English Institute of Sport

January 2007

With the 2006 FIFA Football World Cup underway, English Institute of Sport psychologist, Roberto Forzoni, concludes our two part series looking at how a rapidly advancing youngster handles their first major tournament. 17 year old Theo Walcott was selected for England without having played a Premiership game for his domestic club Arsenal, yet is now out in Germany with the best in the world…

Q: What benefits does experience and knowledge bring to a sportsman, particularly a footballer, that Theo Walcott would not have?

RF: The obvious benefit of experience is that it’s generally easier to handle a situation once you have experienced it before. Take Liverpool’s fantastic win in the European Cup Final last year against AC Milan. After being 3-0 down they came back to win the game. The benefit of that experience was seen in Saturdays’ FA Cup Final when they were 2-0 down against West Ham and stayed calm and focused to go on and win the game. Theses experiences will also hold AC Milan and West Ham in good stead should they be in similar situations in the future.

Being away from home for an extended period of time, and being involved in a high number of matches with short periods of recovery is also aided by experience. You learn how to deal with the down time, media hype and constant attention?

Q: The England football team recieves substantial media coverage, how can that affect a player leading up to and during a huge tournament?

RF: Professional players at international level are used to the media hype; even more so since the popularity of Sky Sports. Most players will not be affected at all by the media coverage. This could change if one player becomes a ‘target’ for poor media coverage. .

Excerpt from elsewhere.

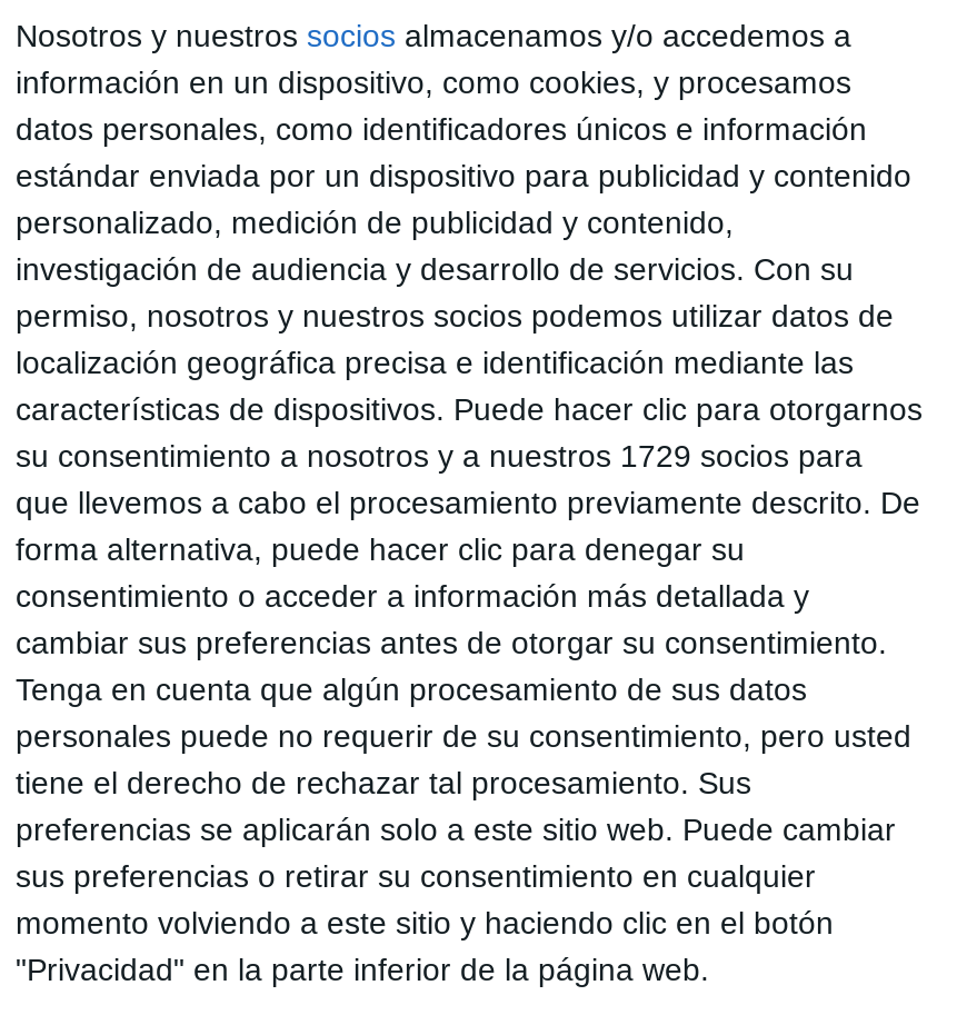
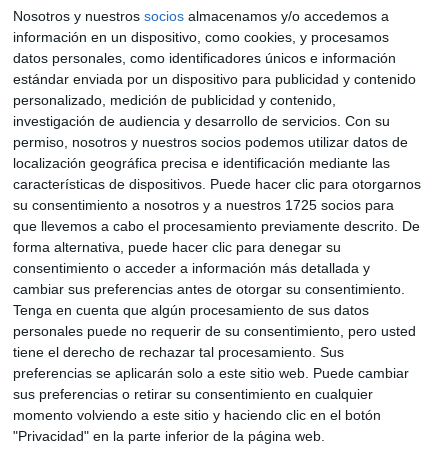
[16,438,863,474] su consentimiento a nosotros y a nuestros 1729 socios para -> [13,197,394,213] su consentimiento a nosotros y a nuestros 1725 socios para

Q: What can happen to someone so young when they play such huge games, i.e. can they rise to the occasion or freeze on the day?

RF: This all depends on the individual player. Some will naturally rise to the occasion, others may freeze. One way to help ensure the former is to introduce the player slowly to the ‘pressure’ situation. Team England are fantastic in this respect and Walcott has international experience with England having already made 17 appearances for National teams at U16, U17 and U19 levels. Arsenal are also doing the right thing by including Walcott in team warm ups before major European Champions League matches. It is the same philosophy experienced boxing coaches might use with novice fighters – keep them out of the ring until they’re ready, but ensure they experience the fight environment

Q: What are the dangers of exposing a young athlete to a major tournament?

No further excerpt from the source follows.